6) Get Plenty of Sleep to Stop Binge Eating

Sleeping enough can curb binge eating. Without getting enough restful sleep, your body can’t metabolize food like it usually would, and you’re more likely to store extra calories as fat. What’s more, sleeping too little can make you feel hungrier—and even cause depression, according to one study. Studies have also shown that getting less than six hours of sleep a night is linked with a higher risk of obesity in men.
7) Keep Track of What You Eat & How Much You Eat
If you eat out often and constantly find yourself eating more than you think, it’s a good idea to keep track of what you eat. This will give you insight into how much food (and, perhaps more importantly, how many calories) you consume when you leave home. Online meal-tracking apps are a great way to keep tabs on daily calorie consumption.
One such app is MyFitnessPal, which allows users to input their meals and snacks in real time as they consume them. It also has a built-in database that includes over 2 million foods from hundreds of brands, so there’s no need to estimate or guess at all—it even tells you how much exercise is required for you to burn off each item you consume.

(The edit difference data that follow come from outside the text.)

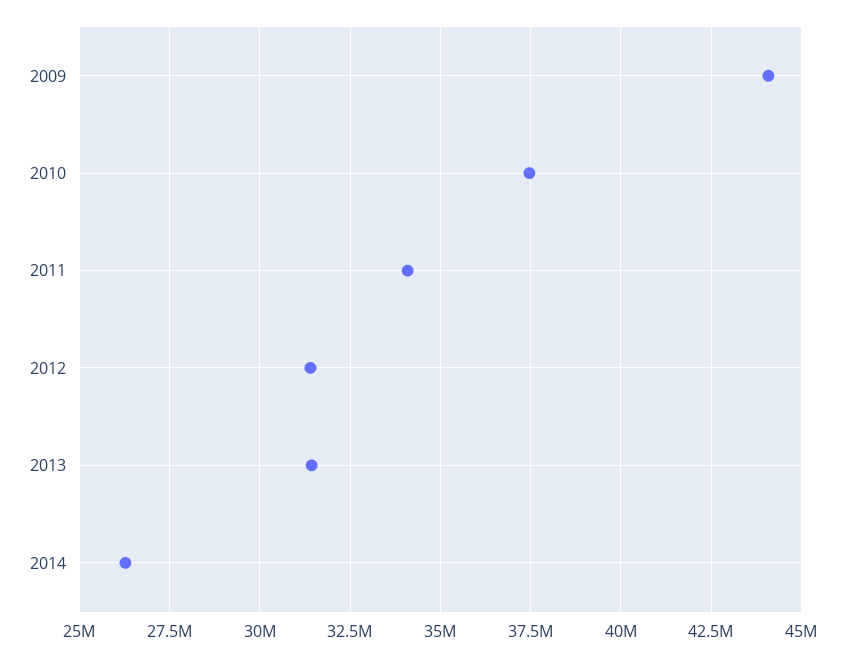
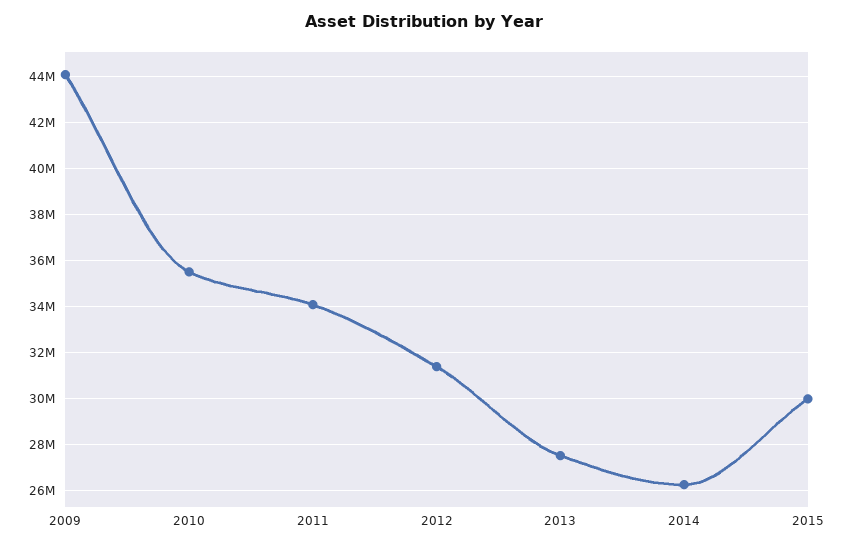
2010: 37500000 -> 35500000
2013: 31500000 -> 27500000
2015: none -> 30000000

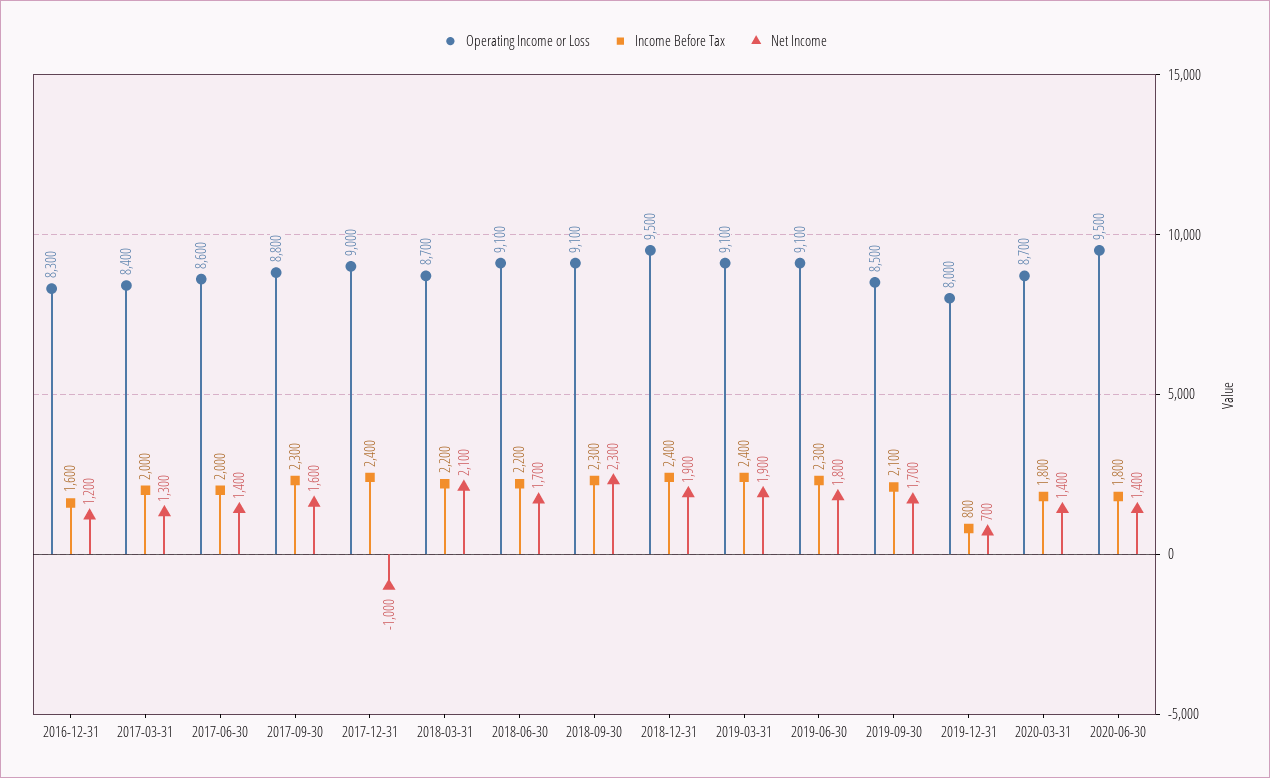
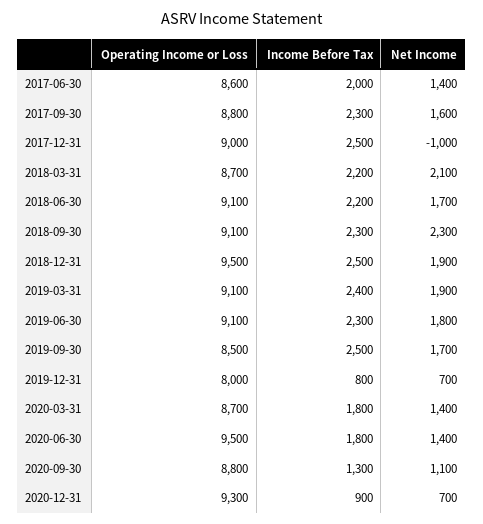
Operating Income or Loss, 2016-12-31: 8300 -> none
Income Before Tax, 2016-12-31: 1600 -> none
Net Income, 2016-12-31: 1200 -> none
Operating Income or Loss, 2017-03-31: 8400 -> none
Income Before Tax, 2017-03-31: 2000 -> none
Net Income, 2017-03-31: 1300 -> none
Income Before Tax, 2017-12-31: 2400 -> 2500
Income Before Tax, 2018-12-31: 2400 -> 2500
Income Before Tax, 2019-09-30: 2100 -> 2500
Operating Income or Loss, 2020-09-30: none -> 8800
Income Before Tax, 2020-09-30: none -> 1300
Net Income, 2020-09-30: none -> 1100
Operating Income or Loss, 2020-12-31: none -> 9300
Income Before Tax, 2020-12-31: none -> 900
Net Income, 2020-12-31: none -> 700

8) Maintain Good Nutrition & Exercise Habits

Before we can think about eating less, we have to start thinking about eating better. Research has shown that one of the leading causes of binge-eating is poor diet quality. Therefore, we must focus on eating nutrient-dense foods and maintaining a well-rounded diet. To avoid overindulging, it’s also vital that we exercise regularly.
Maintaining a good diet and exercising regularly also helps us control binge eating by keeping our bodies fit. Research has shown that fitter people are less likely to be obese, have lower BMIs, and have better physical health. If you are not sure about your BMI, check out these BMI charts for men.
Additionally, maintaining a good diet and exercising regularly is beneficial for us mentally. A healthy lifestyle can help us feel more positive about ourselves and boost our self-esteem. This, in turn, improves our emotional health and reduces stress. Increased physical activity has also been shown to reduce anxiety and depression symptoms. Finally, regular exercise can keep stress hormones under control by releasing endorphins during a workout that give you a natural high afterward.